KenP, in claiming that a 2013 (non-binding) referendum provided overwhelming support for his local council to reverse a decision to terminate fluoridation is grossly distorting history. He also asserts that the council decision to stop fluoridation was made under pressure from ideologically motivated activists who were distorting and misrepresenting the science, thereby confusing the issue.
A four-day tribunal style hearing had been held by KenP’s city council with one-and-a-half hour primary presentations from both sides of the fluoridation debate with half an hour for questions from councillors after each presentation.

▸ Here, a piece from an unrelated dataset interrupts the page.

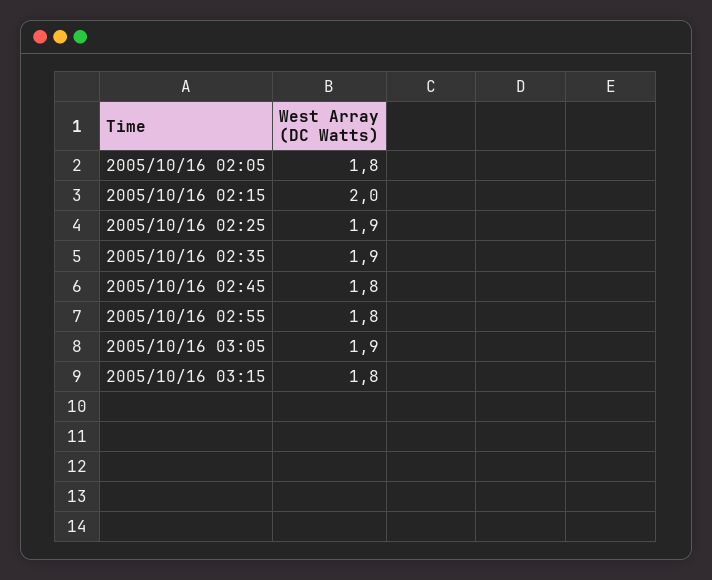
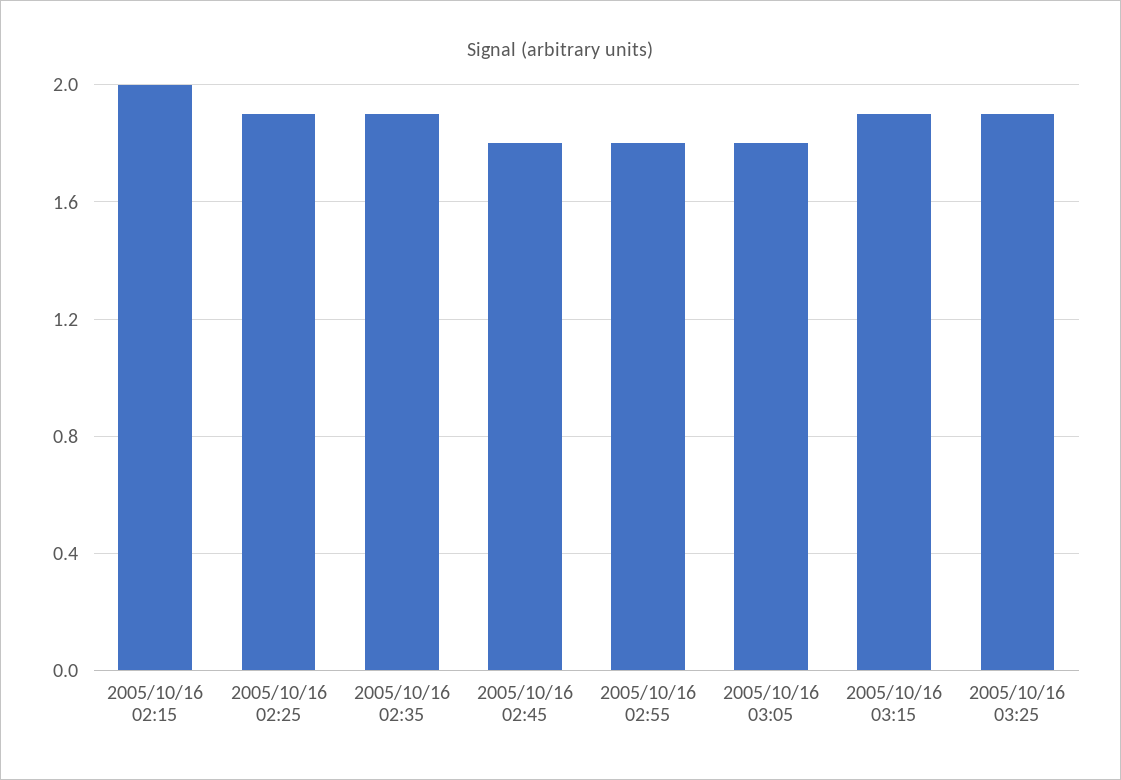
2005/10/16 02:05: 1.8 -> none
2005/10/16 03:05: 1.9 -> 1.8
2005/10/16 03:15: 1.8 -> 1.9
2005/10/16 03:25: none -> 1.9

The case against fluoridation and summing up was given by medical doctors, a doctor of dental surgery and the retired biochemist who had supervised John Colquhoun’s doctoral thesis and co-authored with Colquhoun ‘The Hastings fluoridation experiment: science or swindle?’
The case for was given by a large number of district health board, Ministry of Health and New Zealand Dental Association representatives.
1,385 of submissions asked the council to stop fluoridation with 170 submissions supporting continuation. Of the 141 requests to speak at the hearings only 11 wanted fluoridation to continue.
I watched much of the hearings online and also read many submissions on which the council decision was made.
On the weight of evidence presented at the tribunal there were six factors that influenced the council’s post-tribunal decision to stop fluoridation. They were:
1. Application by toothpaste or other means that directly affect the tooth surface are much more effective at reducing tooth decay.
2. Fluoridation is wasteful – of the 224 litres of water used by the average person each day, less than two litres is used for drinking – 99% goes down the drain (i.e. of the $48,000 per year spent on fluoridation only $480 ends up being fit for purpose).
3. Communities around the world are rejecting the practice – most of Europe does not fluoridate.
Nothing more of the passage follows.